There are risk factors that increase susceptibility to HTLV-1 infection during pregnancy or breastfeeding, which can be related to the patients evaluated. These factors include the place of birth, race, low educational and socioeconomic level, family history of leukemia or lymphoma, antecedents of transfusions both in the mother and in the newborn, among others.12 The pertinent data of the three patients presented are shown in Table 2.

Table 2.

Description of clinical cases.

Patient  Case 1  Case 2  Case 3 
Age at diagnosis  6 years  12 years  15 months 
Gender  Male  Female  Male 
Origin/endemic area  Tumaco, Nariño/yes  Cali, (Marroquín I), Valle del Cauca/yes  Medio San Juan Buenaventura, Chocó/yes 
Malnutrition  Yes  No  Yes 
Coinfection with HIV  No  No  No 
Associated chronic infection  No  No  No 
Dermatologic involvement  Yes (xeroderma)  No  No 
Lung involvement  No  No  Yes (pneumonia) 
Autoimmunity  Crohn's disease  Bilateral chronic and diffuse granulomatous uveitis  Autoimmune thrombocytopenia 

Own elaboration.

The three patients come from the Colombian Pacific zone, identified as an endemic area for HTLV-1, two Afro-descendants and one indigenous patient.

The three patients had parents with a low level of education and socioeconomic status. Case 1 comes from Tumaco, Nariño, where studies estimate a prevalence of 3% by serological tests.13 The case 2 comes from Cali and the third patient belongs to the indigenous ethnic group in the department of Choco, where a reactivity rate twenty times higher than the national average is reported.14 It has been reported an increased prevalence in Afro-descendant and Indigenous populations, associated with low economic levels throughout Latin America.15 In the case of the reported patients, some of their demographic characteristics are described.

According to the information compiled, cases 1 and 3 were breastfeed for more than six months, and even received exclusive breastfeeding for at least twelve months, which increases the risk of infection. The infection in these three patients is considered to be most likely associated with transmission through breastfeeding.

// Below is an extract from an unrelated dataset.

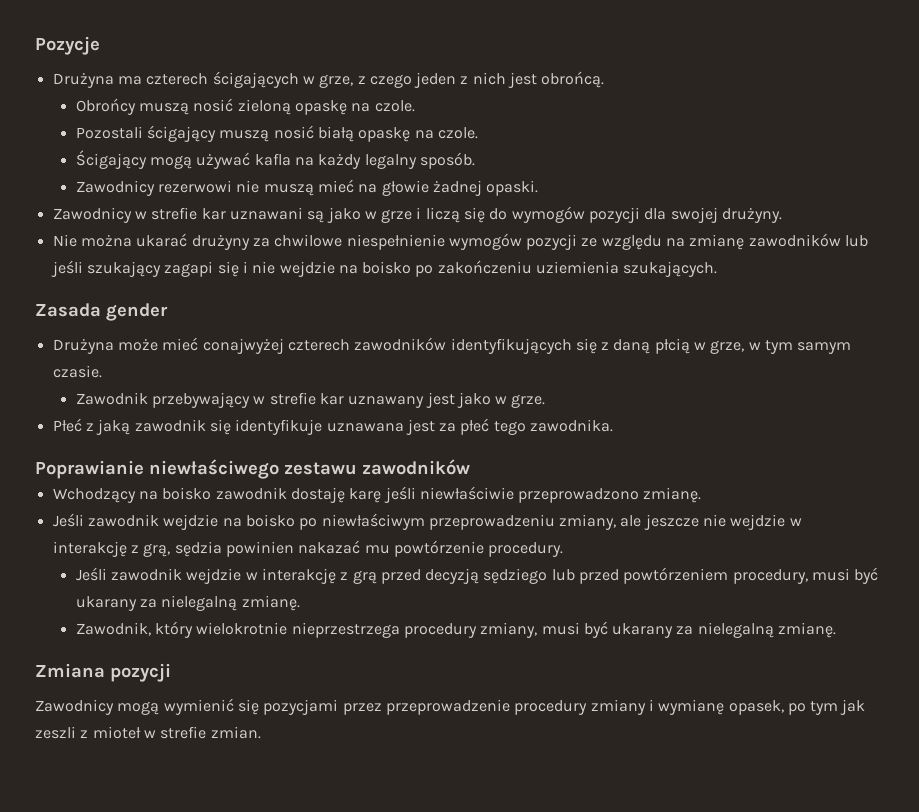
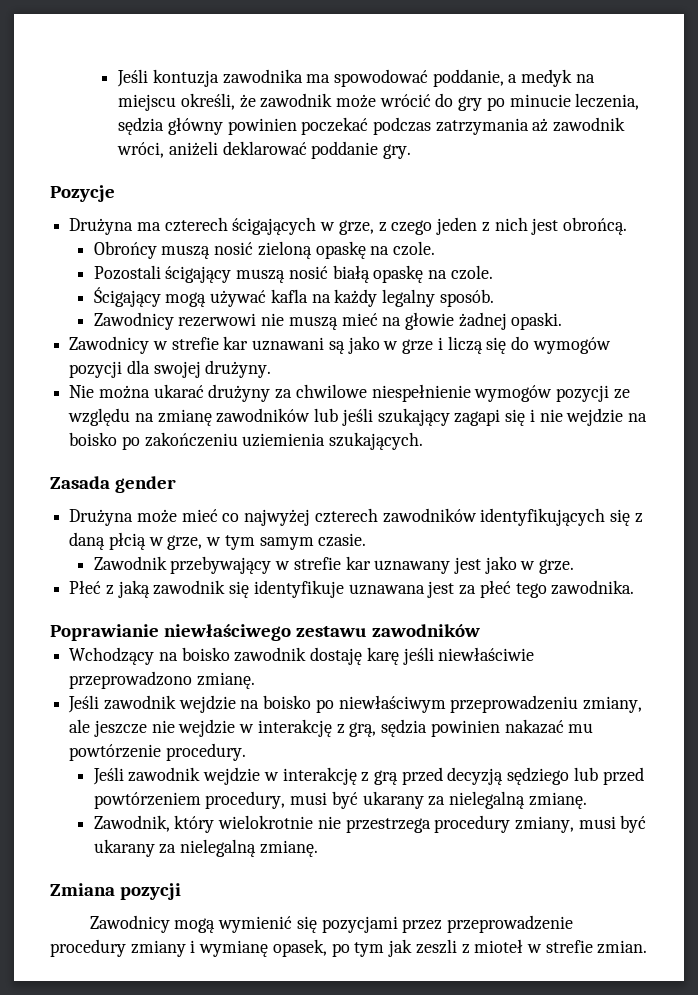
(35, 45) none -> [117,69,595,87] [118,93,640,111] [118,117,626,135] [117,141,411,159] Jeśli kontuzja zawodnika ma spowodować poddanie, a medyk na miejscu określi, że zawodnik może wrócić do gry po minucie leczenia, sędzia główny powinien poczekać podczas zatrzymania aż zawodnik wróci, aniżeli deklarować poddanie gry. //
[202,338,284,354] conajwyżej -> [222,509,311,526] co najwyżej
[291,622,400,638] nieprzestrzega -> [317,816,431,833] nie przestrzega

The most effective measure that has been established in developed countries, such as Japan, to prevent vertical transmission from mother to child through breastfeeding is to suspend its administration and start feeding with formula. However, the sociocultural, epidemiological and economic settings of Colombia and other developing countries make this measure potentially counterproductive.16

Two of the patients presented nutritional alterations, with weight and height below the 5th percentile for age, in a state of malnutrition (cases 1 and 3). Montano et al., in a study about early neurodevelopment in children with HTLV-1, reported an index of chronic malnutrition of 30% in seropositive patients, compared to 8% in the seronegative group.17 Studies on the nutritional status of children with HTLV-1 are limited. In adults, it has been found an increased prevalence of nutritional disorders, both malnutrition and obesity, as well as uncertainty in terms of access to food in adult patients with HTLV-1.18

It should be kept in mind that the patients of cases 1 and 3, both with nutritional problems, live in rural areas, far from urban zones, with limited economic, human, medical, and educational resources, which aggravates their condition.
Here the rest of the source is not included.